Anonymous Monk has asked for the wisdom of the Perl Monks concerning the following question:

I'm using some modules to parse my mbox files, but found that certain messages caused a CPU spike and caused the process to hang. I narrowed the problem down to Lingua::EN::NamedEntity, which one of the modules uses internally. It was choking on a message with a large attachment, which, for the uninitiated, consists of many, many lines like

B/cCltBeBOMyzktNthjoXjIHOCsJvMkKk2u1Tcjlo6mAiwJmhwN6FT9iL...
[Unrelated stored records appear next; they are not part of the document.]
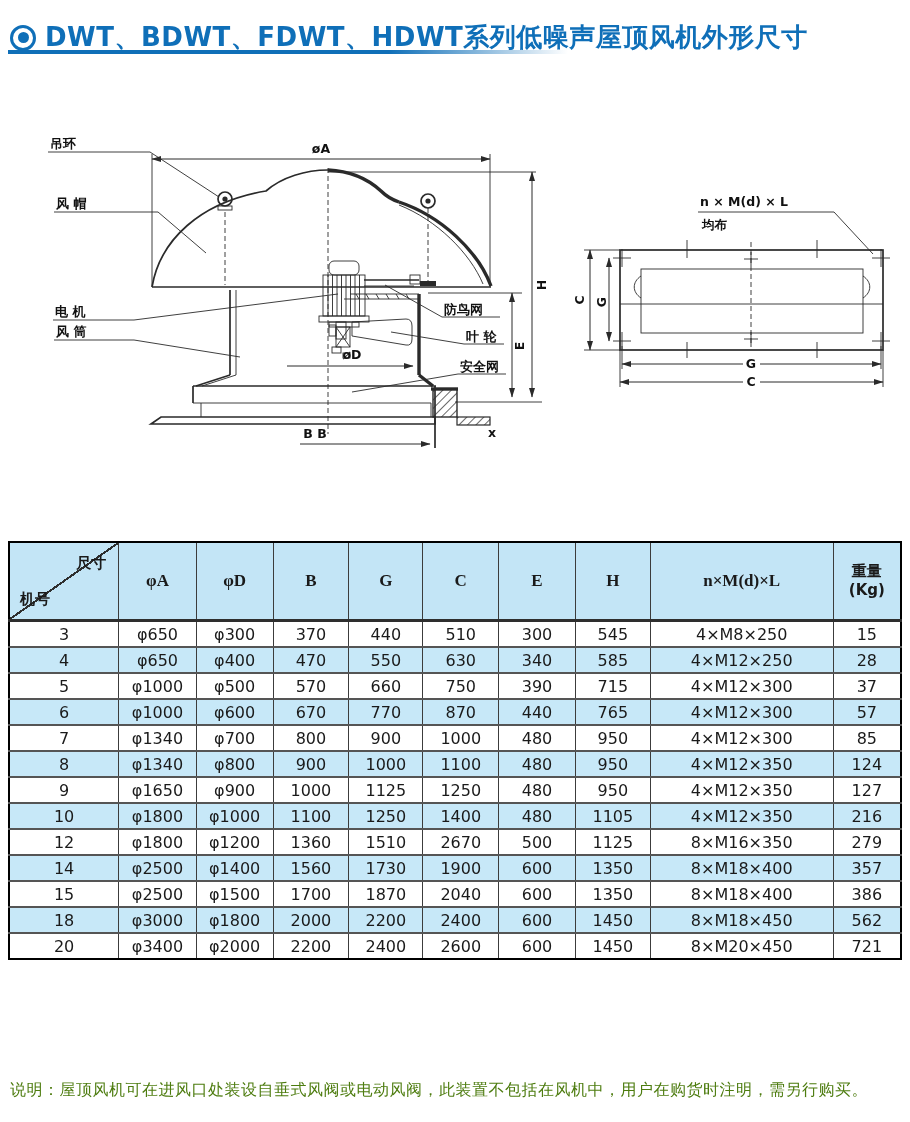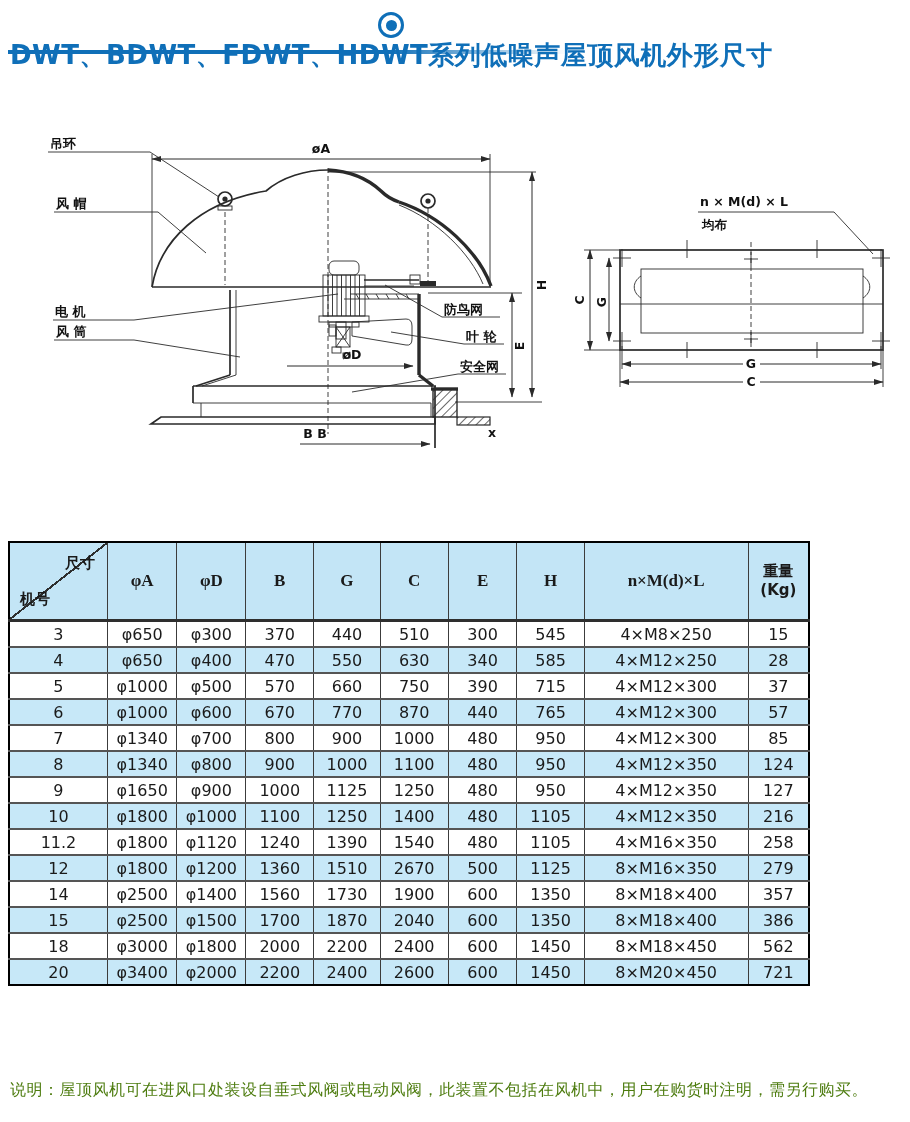"DWT、BDWT、FDWT、HDWT系列低噪声屋顶风机外形尺寸" .title-row { flex-direction: column -> none; gap: none -> 9px; top: 12px -> 20px }
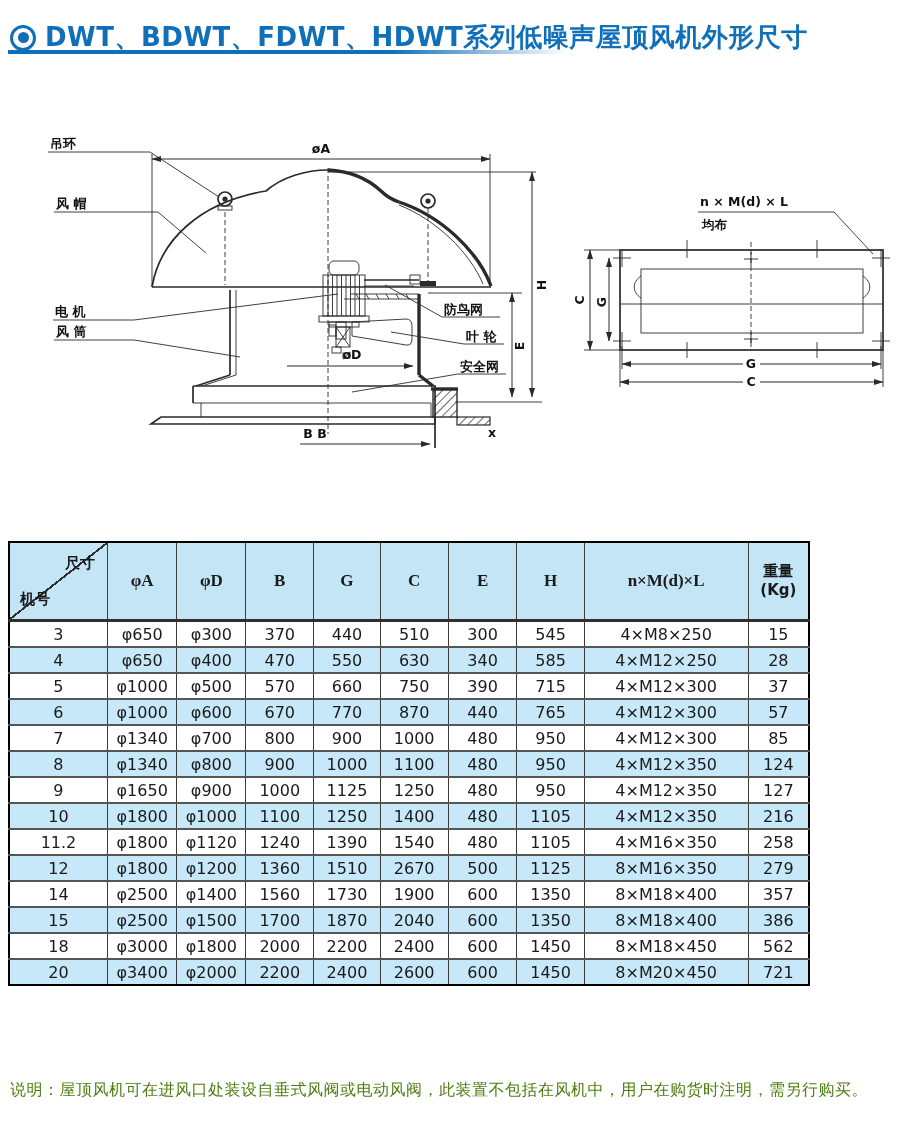"尺寸" .size-table { width: 802px -> 894px }
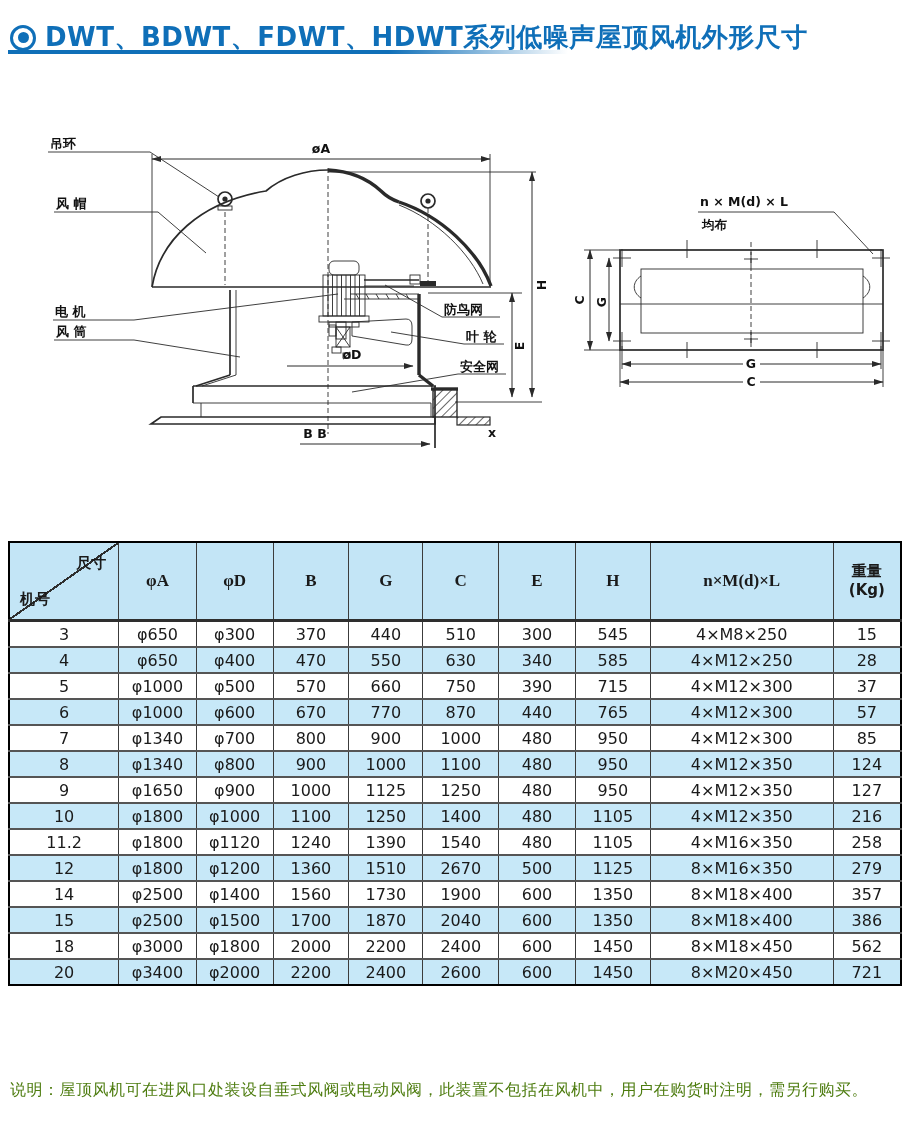"11.2" tr { html: <tr> <td>11.2</td> <td>φ1800</td> <td>φ1120</td> <td>1240</td> <td>1390</td> <td>1540</td> <td>480</td> <td>1105</td> <td>4×M16×350</td> <td>258</td> </tr> -> none }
(I'd been removing the attachments before passing them to Lingua::EN::NamedEntity, but that one was corrupted, so remained inline).

It strikes me that Lingua::EN::NamedEntity could be modified to better handle garbage input such as this, but I'm not sure of the best approach. Strings over are a certain length just aren't useful for entity extraction, IMO. Any suggestions so I can send the maintainer a patch?

Replies are listed 'Best First'.
Re: Optimising Lingua::EN::NamedEntity for Very Strings
by EdwardG (Vicar) on May 10, 2006 at 14:19 UTC

           Any suggestions so I can send the maintainer a patch?

    Perhaps parameterisation, as in

    use Lingua::EN::NamedEntity; my @entities = extract_entities($some_text, $max_string_length);
    or filter the output (but not solve your problem)
    my @entities = extract_entities($some_text, $max_entity_length);

    A reasonable default for either option might be 92 characters, which would accomodate a variant spelling of the name of a hill in my country of origin;

    Tetaumatawhakatangihangakoauaotamateaurehaeaturipukapihimaungahoronukupokaiwhenuaakitanarahu (link goes to image).